During his time at Southampton, Skinner served as Head of the Department of Social Statistics (1997–2000) and was a major driving force in creating an influential MSc programme in Official Statistics in 1999, bridging the gap between academia and national statistical institutes. He was also instrumental in building the Social Statistics Research Centre and served as the founding Director of the Economic and Social Research Council's (ESRC) National Centre for Research Methods. On a European level, he led the European Science Foundation's first programme in Quantitative Methods in the Social Sciences.

In 2011, Skinner returned to the London School of Economics as a Professor of Statistics, where he served as Head of the Department from 2013 to 2016.

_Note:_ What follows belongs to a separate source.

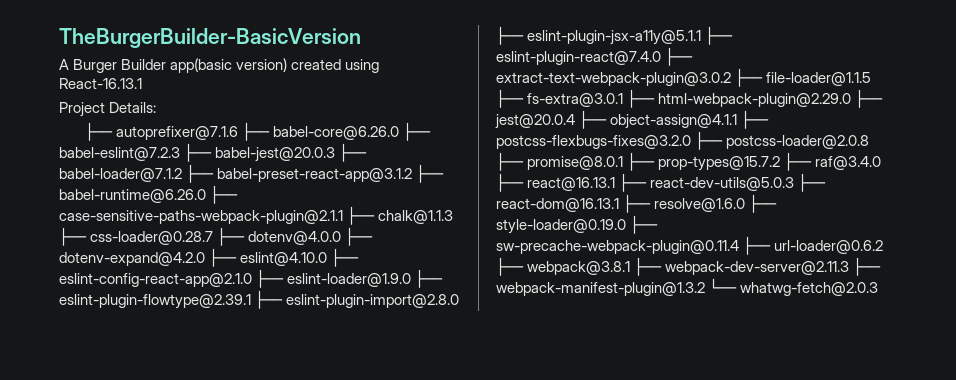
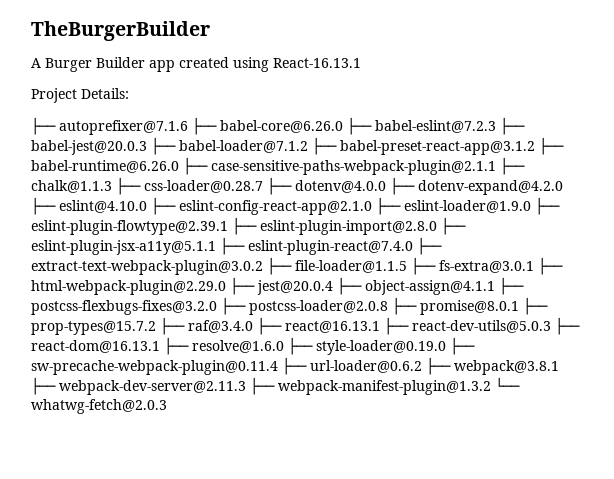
- TheBurgerBuilder-BasicVersion
+ TheBurgerBuilder
- A Burger Builder app(basic version) created using React-16.13.1
+ A Burger Builder app created using React-16.13.1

== Research and contributions ==
Skinner was globally recognized for his work on survey sampling. His primary research focused on:
- Developing methods for sampling design, estimation, and analysis.
- Handling missing data and measurement error in complex surveys.
- Combining survey data with alternative data sources.
- Statistical disclosure control: Skinner did pioneering work on data privacy and protection, establishing methodologies that allow public data release while safeguarding individual anonymity.

In addition to academic research, he provided extensive methodological guidance to government bodies. He served on the Statistical Methods Advisory Committee at Statistics Canada (2000–2011) and the Methodology Advisory Committee of the UK Government Statistical Service (2001–2010). He also led an independent review of the methodological work of the Office for National Statistics in preparation for the 2021 UK census.

== Honors and awards ==
Skinner received widespread recognition for his contributions to the social sciences and survey methodology:
- Fellow of the British Academy (FBA) – Elected in 2004.
- Fellow of the American Statistical Association
- Fellow of the Academy of Social Sciences (FAcSS)
- West Medal (2009) – Awarded by the Royal Statistical Society for his contributions to social statistics.
- Commander of the Order of the British Empire (CBE) (2010) – Awarded in the Queen's Birthday Honours for services to social science.
- Waksberg Award (2019) – Recognizing outstanding contributions to survey methodology.

== Selected bibliography ==
Skinner authored over 80 peer-reviewed articles and co-edited several highly influential books that are considered foundational texts in the analysis of survey data. Some of his most cited works include:

=== Books ===
- Skinner, C. J. (1989). "Analysis of Complex Surveys"
- Chambers, R. L. (2003). "Analysis of Survey Data"

=== Most cited papers ===
- Skinner, C. J. (2002). "A measure of disclosure risk for microdata"
- Skinner, C. (2017). "Introduction to the Design and Analysis of Complex Survey Data"
- Shlomo, N. (2022). "Measuring Risk of Re-Identification in Microdata: State-of-the Art and New Directions"

== Personal life ==
Skinner was married to his wife, Sandra. He has two sons, Tom and Sam, from his previous marriage. He died on 21 February 2020 at the age of 66.